Solve Maximum and Minimum Applications

In the following exercises, find the maximum or minimum value.

$y=2{x}^{2}+x-1$

The minimum value is $-\frac{9}{8}$ when $x=-\frac{1}{4}$ .

$y=-4{x}^{2}+12x-5$

$y={x}^{2}-6x+15$

The minimum value is 6 when $x=3$ .

$y=\text{−}{x}^{2}+4x-5$

$y=-9{x}^{2}+16$

The maximum value is 16 when $x=0$ .

$y=4{x}^{2}-49$

In the following exercises, solve. Round answers to the nearest tenth.

An arrow is shot vertically upward from a platform 45 feet high at a rate of 168 ft/sec. Use the quadratic equation $h=-16{t}^{2}+168t+45$ to find how long it will take the arrow to reach its maximum height, and then find the maximum height.

In 5.3 sec the arrow will reach maximum height of 486 ft.

A stone is thrown vertically upward from a platform that is 20 feet high at a rate of 160 ft/sec. Use the quadratic equation $h=-16{t}^{2}+160t+20$ to find how long it will take the stone to reach its maximum height, and then find the maximum height.

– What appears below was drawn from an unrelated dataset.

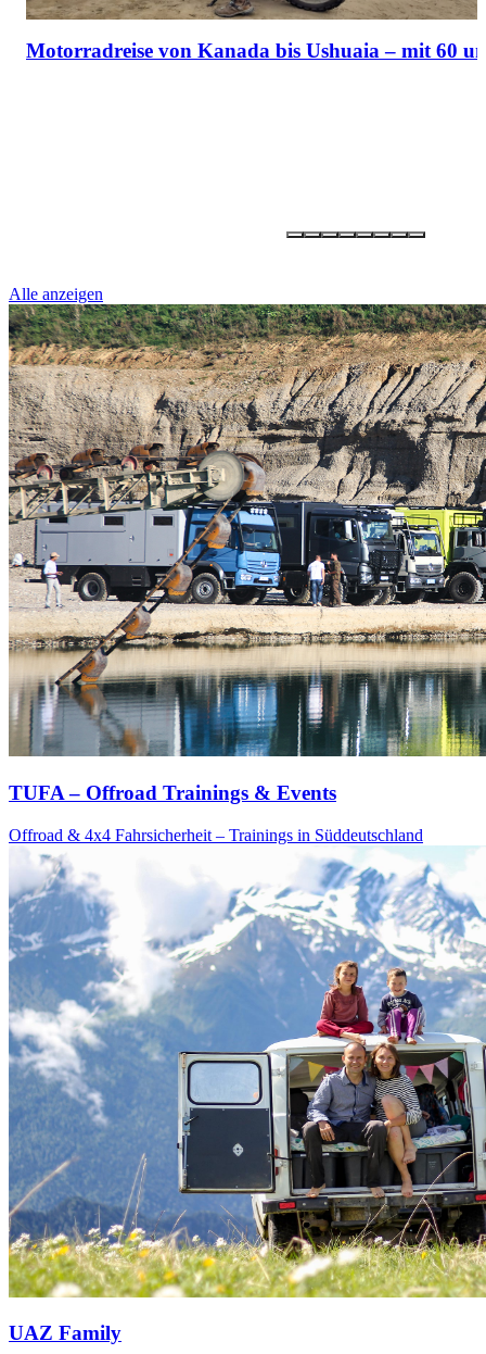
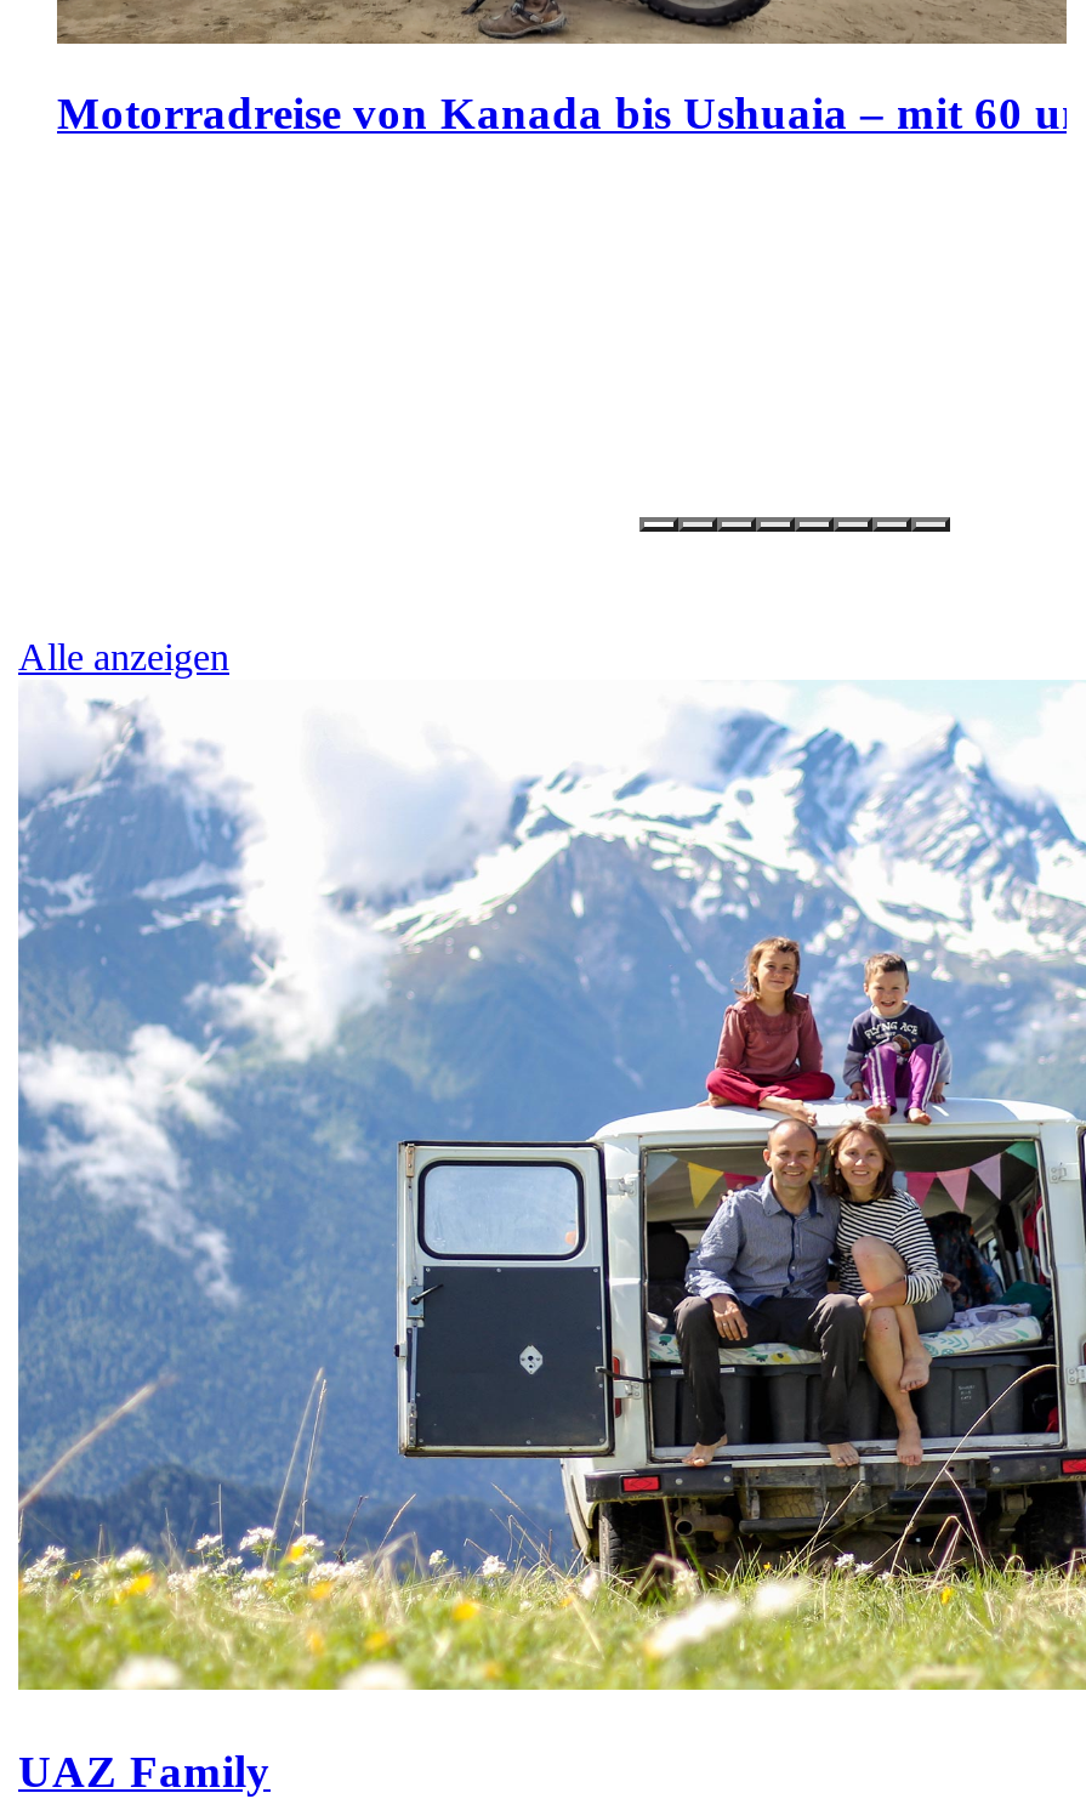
[8,303,483,844] [image] | TUFA – Offroad Trainings & Events | Offroad & 4x4 Fahrsicherheit – Trainings in Süddeutschland -> none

A computer store owner estimates that by charging $x$ dollars each for a certain computer, he can sell $40-x$ computers each week. The quadratic equation $R=\text{−}{x}^{2}+40x$ is used to find the revenue, $R$ , received when the selling price of a computer is $x$ . Find the selling price that will give him the maximum revenue, and then find the amount of the maximum revenue.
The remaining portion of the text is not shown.